Collection entries
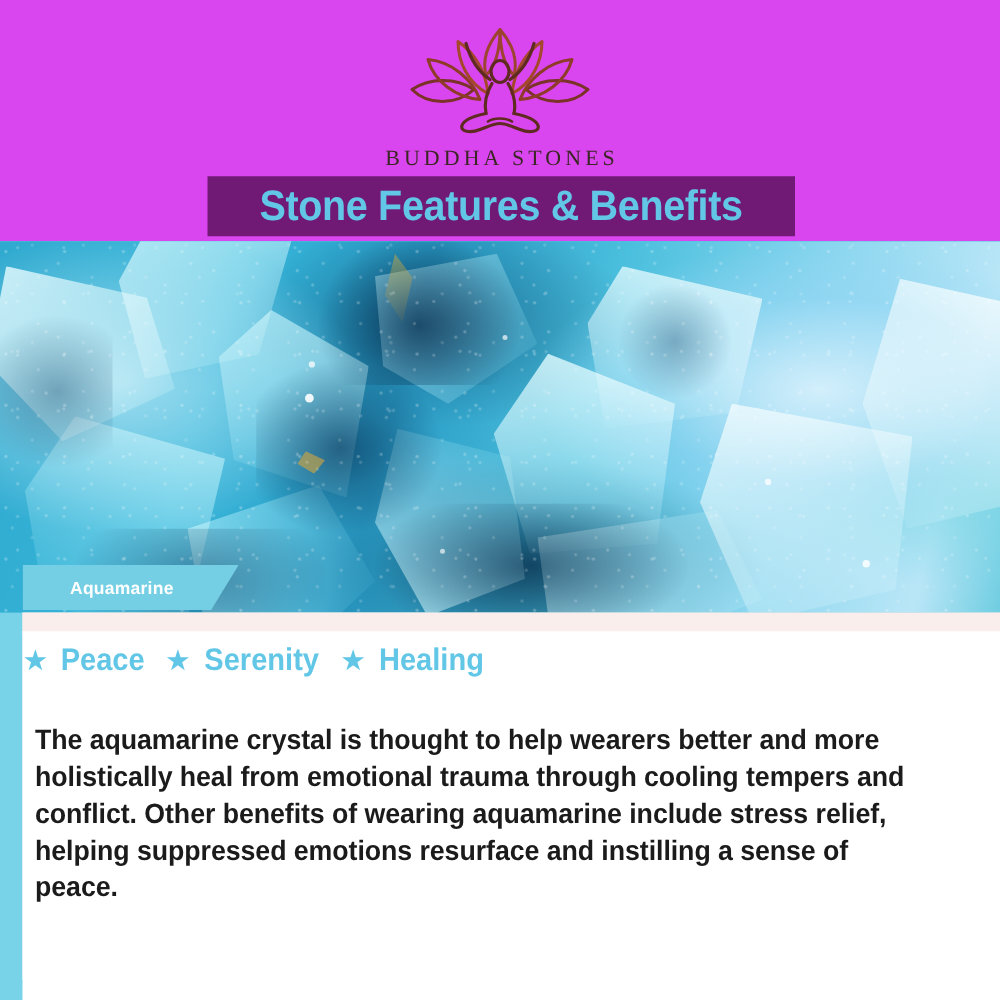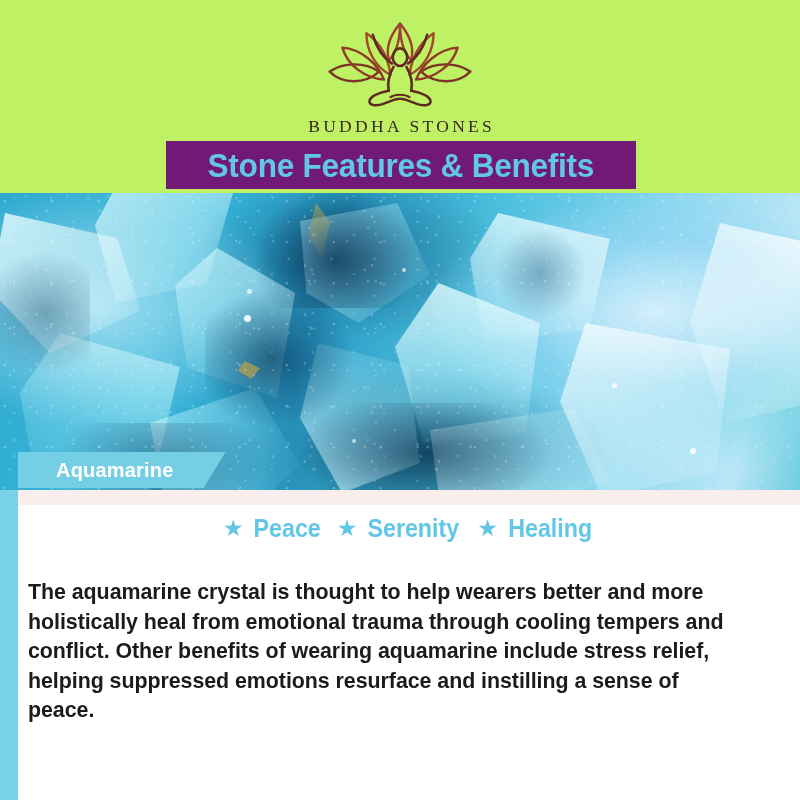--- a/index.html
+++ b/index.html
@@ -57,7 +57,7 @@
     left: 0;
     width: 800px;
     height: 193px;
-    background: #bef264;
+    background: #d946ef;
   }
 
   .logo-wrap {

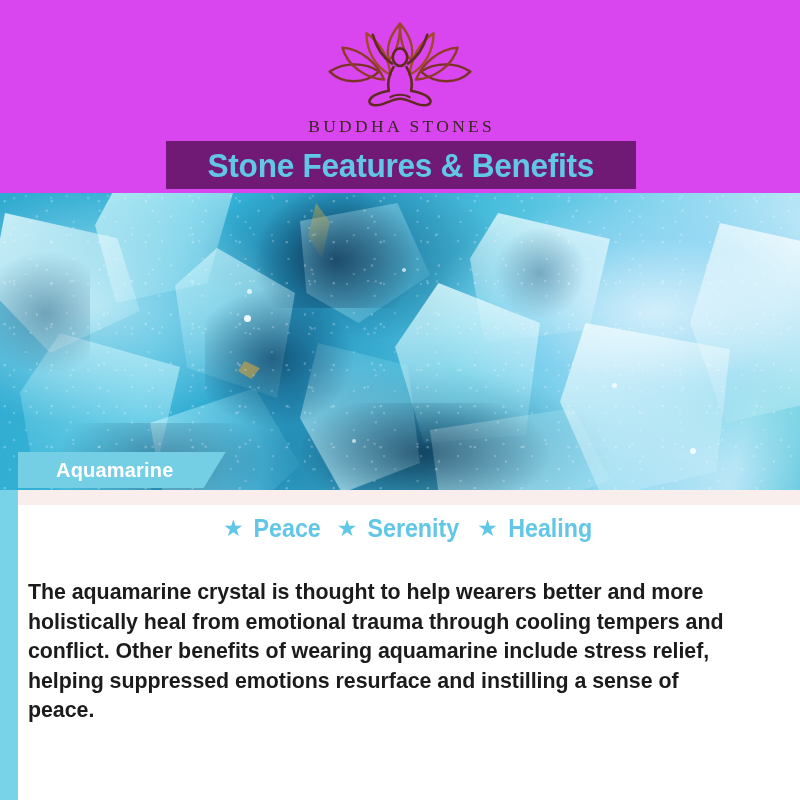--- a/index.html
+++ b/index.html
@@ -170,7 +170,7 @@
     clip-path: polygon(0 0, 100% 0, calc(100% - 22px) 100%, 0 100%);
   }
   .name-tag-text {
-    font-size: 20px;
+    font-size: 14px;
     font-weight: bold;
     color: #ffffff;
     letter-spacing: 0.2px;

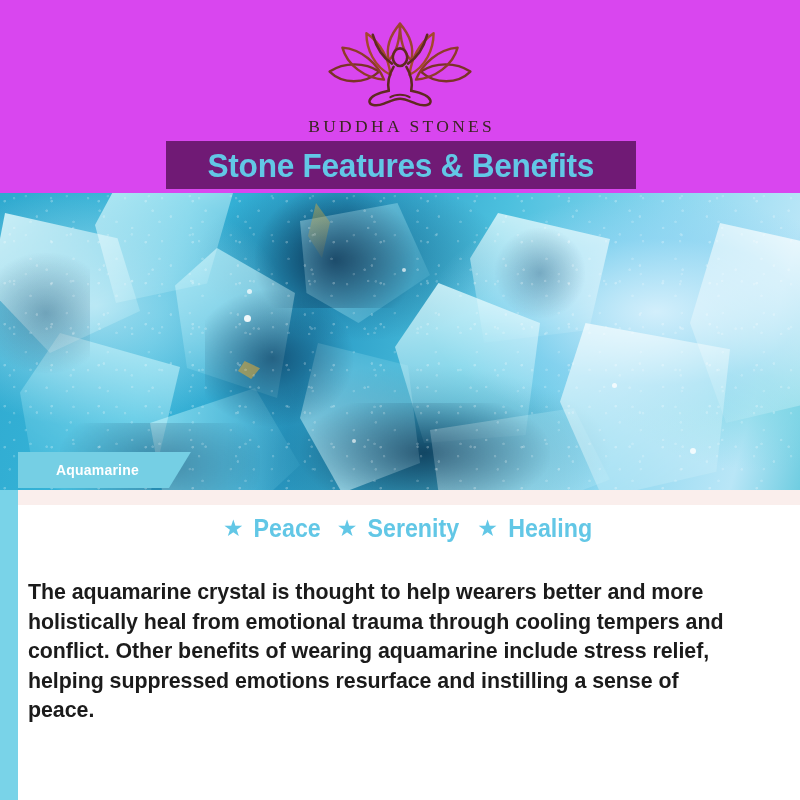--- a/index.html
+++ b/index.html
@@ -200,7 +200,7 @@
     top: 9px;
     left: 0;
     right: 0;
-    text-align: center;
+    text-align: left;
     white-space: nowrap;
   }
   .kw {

[PROMPT] Word for word, give the data above again, without any images.

[YOUR SOLUTION]
--- a/index.html
+++ b/index.html
@@ -57,7 +57,7 @@
     left: 0;
     width: 800px;
     height: 193px;
-    background: #bef264;
+    background: #d946ef;
   }
 
   .logo-wrap {

--- a/index.html
+++ b/index.html
@@ -170,7 +170,7 @@
     clip-path: polygon(0 0, 100% 0, calc(100% - 22px) 100%, 0 100%);
   }
   .name-tag-text {
-    font-size: 20px;
+    font-size: 14px;
     font-weight: bold;
     color: #ffffff;
     letter-spacing: 0.2px;

--- a/index.html
+++ b/index.html
@@ -200,7 +200,7 @@
     top: 9px;
     left: 0;
     right: 0;
-    text-align: center;
+    text-align: left;
     white-space: nowrap;
   }
   .kw {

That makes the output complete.